Medical Claim Specialist
2 weeks ago
Responsibilities
1). Reviews claim and medical reports (medical indication assessment)
- Verify the eligibility of the claim by using and applying the medical knowledge to pre-arrangement cases.
- In case of medical issues such as medical necessity for the procedures have to consult medical consultant team.
- Applies all medical necessity guidelines (Thai Medical Practice Guidelines), determine coverage and apply all cost containment measures.
- Sending the criteria checklist to consultant doctor and benchmark price & LOS comparison.
- The conclusion and issuing the confirmation letter to the providers within SLA (3 days)
- Control the cost-effectiveness of medical care and ensure that any new clinical procedures, drugs or technology are appropriate and safe for our customers.
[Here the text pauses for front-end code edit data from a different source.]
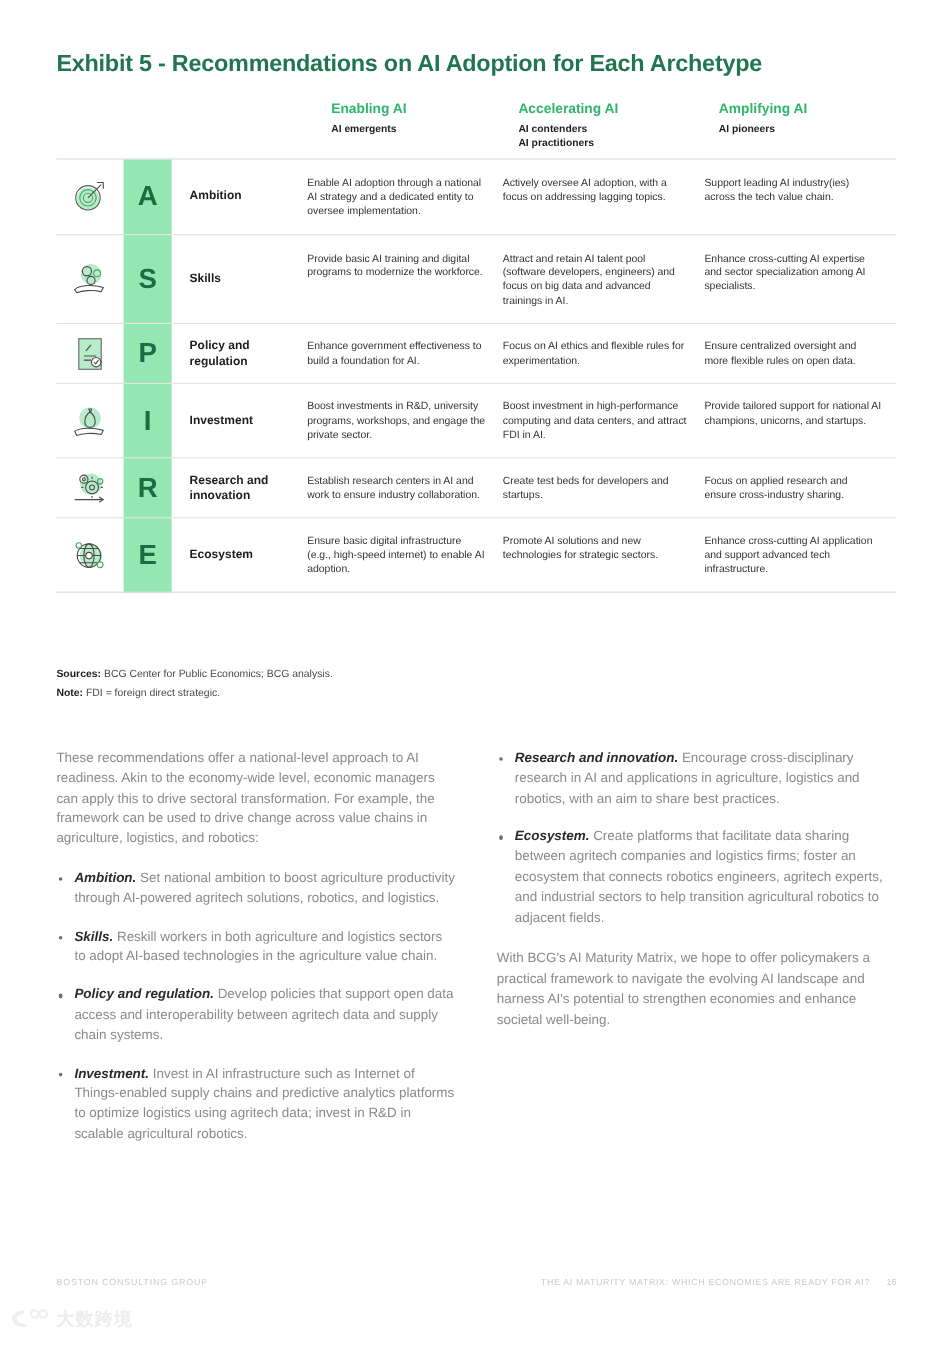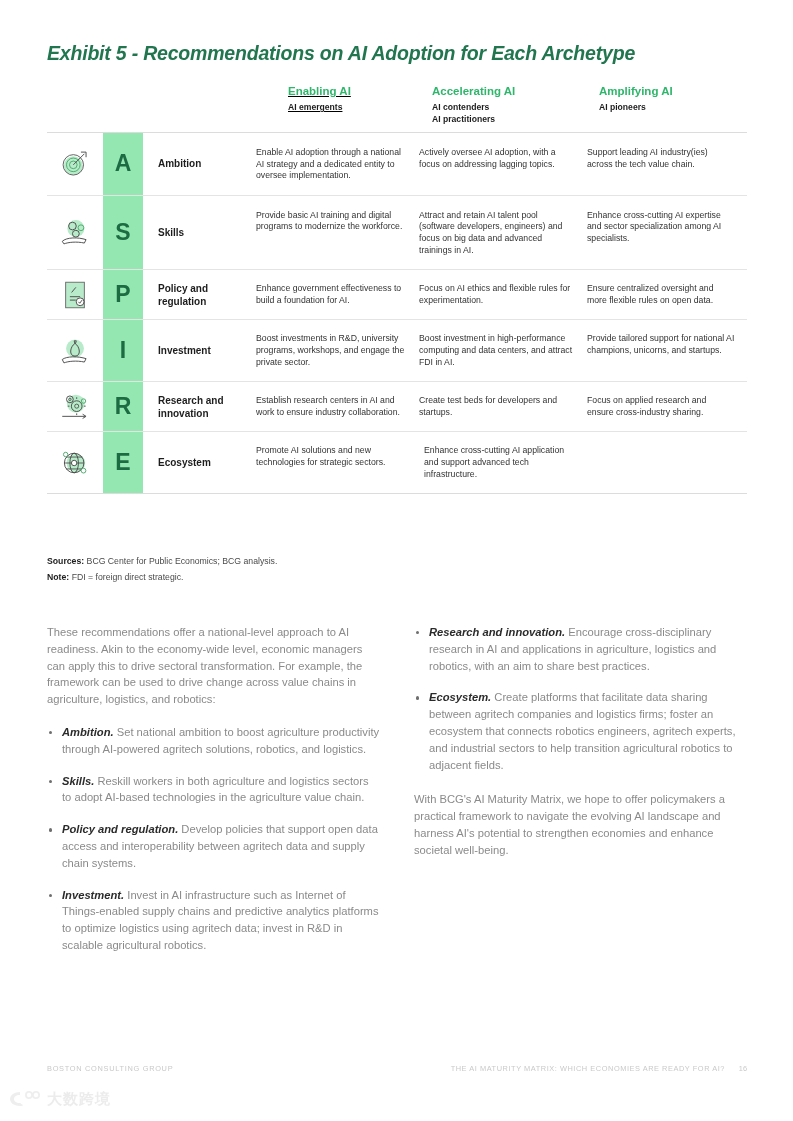"Exhibit 5 - Recommendations on" .exhibit-title { font-style: italic -> none }
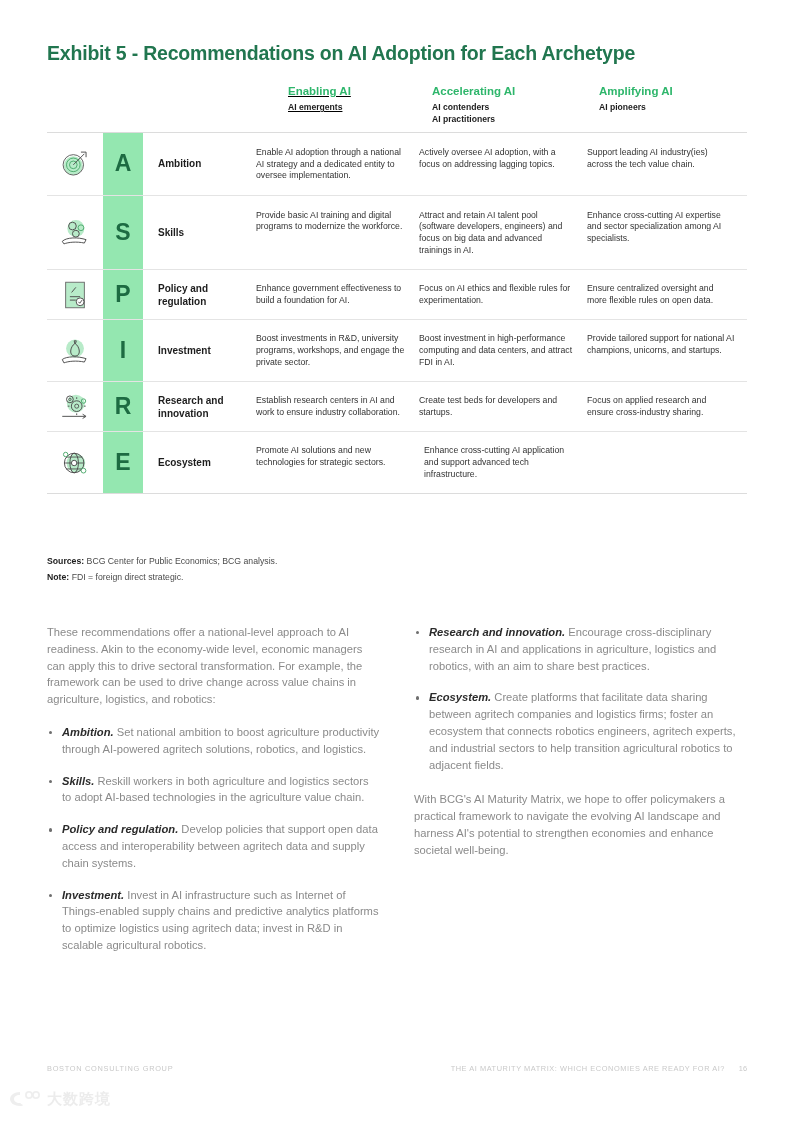"Enabling AI" div.th { left: 241px -> 229px; text-decoration: underline -> none }
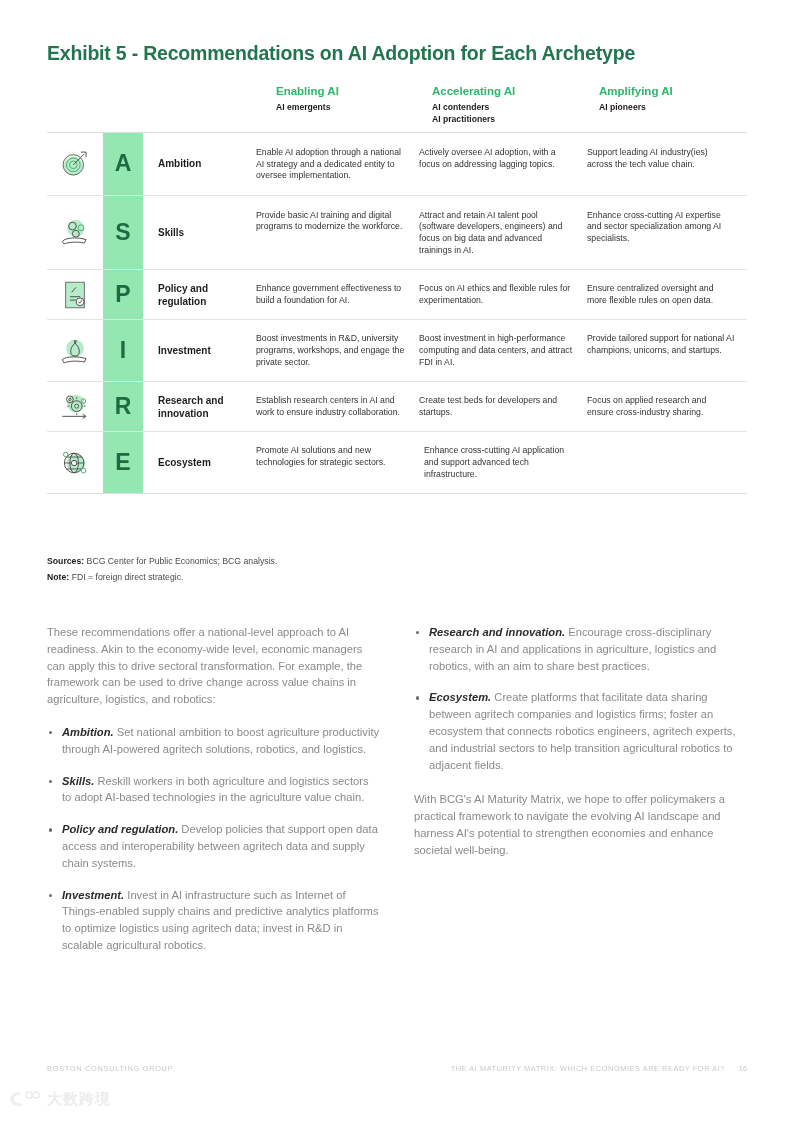"Ensure basic digital infrastructure" div.cell-txt { html: none -> <div>Ensure basic digital infrastructure (e.g., high-speed internet) to enable AI adoption.</div> }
- Study and understand A&H policy & coverage to apply pre-arrangement and admission part.
- Coordinate with Internal team such as corporate key account, care coordinator, Medical team, and External team such as utilization nurses from the hospital.
2). Collaboration process with Health Concierge, Health Solutions & Care Coordination team step as below ;
- Screening the case which meets the criteria for collaboration project or package.
- Sending the criteria checklist to consultant doctor.
- Benchmark price & LOS comparison.
- Package price checking of each provider.
- Provider negotiation.
3). Detects suspicious, fraud or abuse claim by providers and refer to Clinical Governance Team.
4). Process Coding (ICD codes) based on medical procedures and the claim process.
Qualifications;
-Bachelor's or Master's Degree in Nursing science or related field
-Nurse in critical units such as ER, ICU, OR will be an advantage.
-Able to work in commercial environment and fast moving business.
-Excellent interpersonal and communication skills.